* [Goal of the exercise]: Quote every line of the data below as it stands, omitting pictures.

* [Saved data entries]:
Segment Open
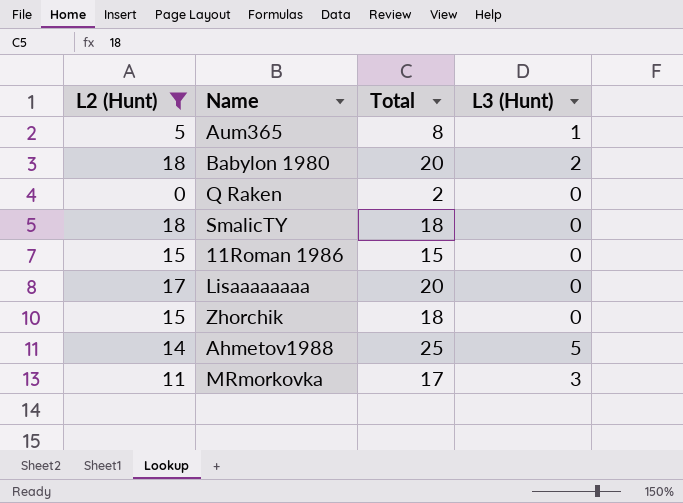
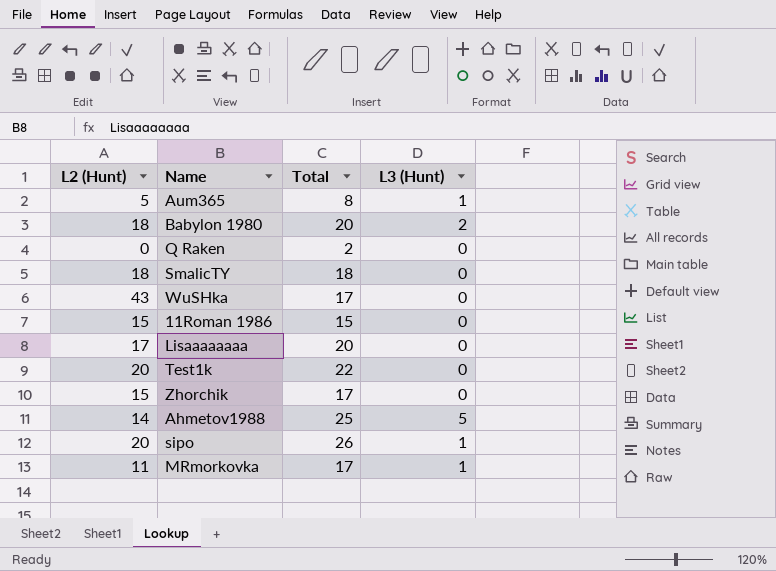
filter: L2 (Hunt) <= 18 -> none
Zhorchik | Total: 18 -> 17
MRmorkovka | L3 (Hunt): 3 -> 1

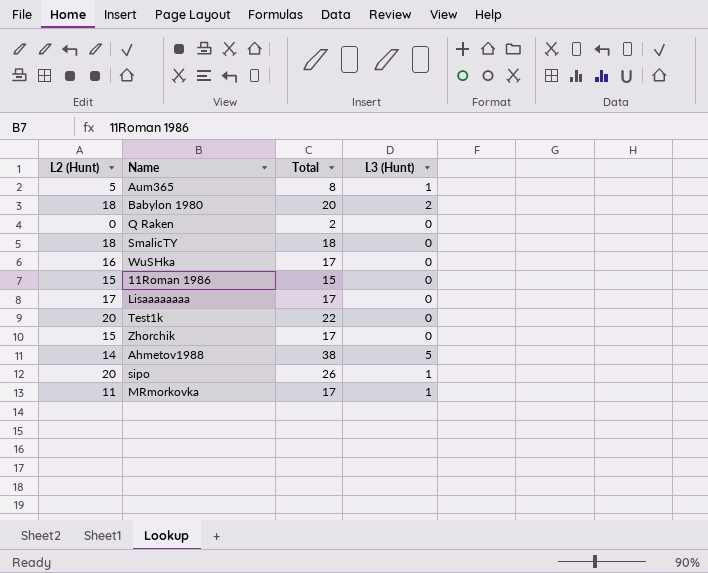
WuSHka | L2 (Hunt): 43 -> 16
Lisaaaaaaaa | Total: 20 -> 17
Ahmetov1988 | Total: 25 -> 38

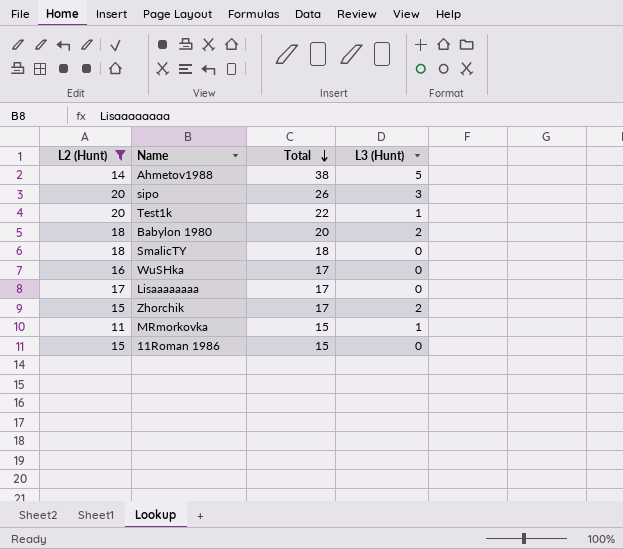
filter: none -> L2 (Hunt) >= 11
row order: none -> Total descending
sipo | L3 (Hunt): 1 -> 3
Test1k | L3 (Hunt): 0 -> 1
Zhorchik | L3 (Hunt): 0 -> 2
MRmorkovka | Total: 17 -> 15

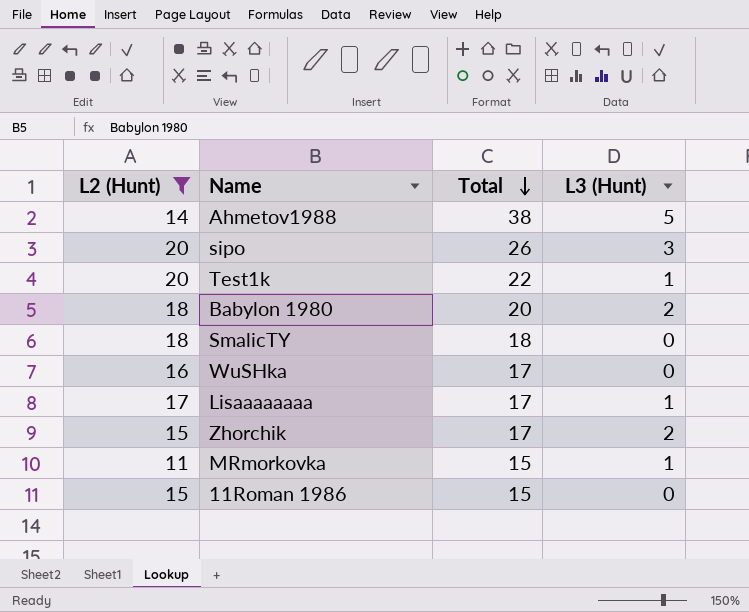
Lisaaaaaaaa | L3 (Hunt): 0 -> 1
Segment Closed
* [Your solution]:
filter: L2 (Hunt) <= 18 -> none
Zhorchik | Total: 18 -> 17
MRmorkovka | L3 (Hunt): 3 -> 1

WuSHka | L2 (Hunt): 43 -> 16
Lisaaaaaaaa | Total: 20 -> 17
Ahmetov1988 | Total: 25 -> 38

filter: none -> L2 (Hunt) >= 11
row order: none -> Total descending
sipo | L3 (Hunt): 1 -> 3
Test1k | L3 (Hunt): 0 -> 1
Zhorchik | L3 (Hunt): 0 -> 2
MRmorkovka | Total: 17 -> 15

Lisaaaaaaaa | L3 (Hunt): 0 -> 1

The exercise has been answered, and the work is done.